EXERCISE AIM: When you return the data, keep each character exactly as it appears.

EXTRACTED INFORMATION:

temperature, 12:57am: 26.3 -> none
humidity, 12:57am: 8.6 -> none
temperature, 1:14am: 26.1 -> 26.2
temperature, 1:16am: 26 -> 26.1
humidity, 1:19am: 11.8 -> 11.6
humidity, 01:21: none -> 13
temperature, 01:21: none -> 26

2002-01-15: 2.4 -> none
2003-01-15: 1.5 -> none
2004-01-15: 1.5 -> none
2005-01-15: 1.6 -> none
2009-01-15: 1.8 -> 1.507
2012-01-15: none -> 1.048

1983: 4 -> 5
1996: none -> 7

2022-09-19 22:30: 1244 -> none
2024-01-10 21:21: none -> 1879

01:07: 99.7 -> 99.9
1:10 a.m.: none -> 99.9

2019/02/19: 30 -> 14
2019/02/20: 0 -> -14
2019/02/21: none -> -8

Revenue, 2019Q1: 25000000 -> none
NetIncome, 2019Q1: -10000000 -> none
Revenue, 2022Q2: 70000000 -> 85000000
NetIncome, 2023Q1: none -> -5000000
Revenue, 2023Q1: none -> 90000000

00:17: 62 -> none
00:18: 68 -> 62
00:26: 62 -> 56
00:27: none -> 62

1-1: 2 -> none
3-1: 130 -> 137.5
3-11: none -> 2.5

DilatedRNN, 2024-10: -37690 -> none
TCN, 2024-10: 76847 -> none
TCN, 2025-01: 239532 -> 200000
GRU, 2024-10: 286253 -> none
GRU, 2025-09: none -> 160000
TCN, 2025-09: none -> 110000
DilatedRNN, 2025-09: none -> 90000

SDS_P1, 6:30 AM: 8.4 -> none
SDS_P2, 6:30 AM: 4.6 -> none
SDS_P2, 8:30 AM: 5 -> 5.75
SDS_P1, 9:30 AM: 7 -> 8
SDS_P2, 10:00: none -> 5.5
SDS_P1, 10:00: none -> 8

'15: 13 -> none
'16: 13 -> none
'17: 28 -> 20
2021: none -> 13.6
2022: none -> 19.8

ANSWER TO THIS PROBLEM:
temperature, 12:57am: 26.3 -> none
humidity, 12:57am: 8.6 -> none
temperature, 1:14am: 26.1 -> 26.2
temperature, 1:16am: 26 -> 26.1
humidity, 1:19am: 11.8 -> 11.6
humidity, 01:21: none -> 13
temperature, 01:21: none -> 26

2002-01-15: 2.4 -> none
2003-01-15: 1.5 -> none
2004-01-15: 1.5 -> none
2005-01-15: 1.6 -> none
2009-01-15: 1.8 -> 1.507
2012-01-15: none -> 1.048

1983: 4 -> 5
1996: none -> 7

2022-09-19 22:30: 1244 -> none
2024-01-10 21:21: none -> 1879

01:07: 99.7 -> 99.9
1:10 a.m.: none -> 99.9

2019/02/19: 30 -> 14
2019/02/20: 0 -> -14
2019/02/21: none -> -8

Revenue, 2019Q1: 25000000 -> none
NetIncome, 2019Q1: -10000000 -> none
Revenue, 2022Q2: 70000000 -> 85000000
NetIncome, 2023Q1: none -> -5000000
Revenue, 2023Q1: none -> 90000000

00:17: 62 -> none
00:18: 68 -> 62
00:26: 62 -> 56
00:27: none -> 62

1-1: 2 -> none
3-1: 130 -> 137.5
3-11: none -> 2.5

DilatedRNN, 2024-10: -37690 -> none
TCN, 2024-10: 76847 -> none
TCN, 2025-01: 239532 -> 200000
GRU, 2024-10: 286253 -> none
GRU, 2025-09: none -> 160000
TCN, 2025-09: none -> 110000
DilatedRNN, 2025-09: none -> 90000

SDS_P1, 6:30 AM: 8.4 -> none
SDS_P2, 6:30 AM: 4.6 -> none
SDS_P2, 8:30 AM: 5 -> 5.75
SDS_P1, 9:30 AM: 7 -> 8
SDS_P2, 10:00: none -> 5.5
SDS_P1, 10:00: none -> 8

'15: 13 -> none
'16: 13 -> none
'17: 28 -> 20
2021: none -> 13.6
2022: none -> 19.8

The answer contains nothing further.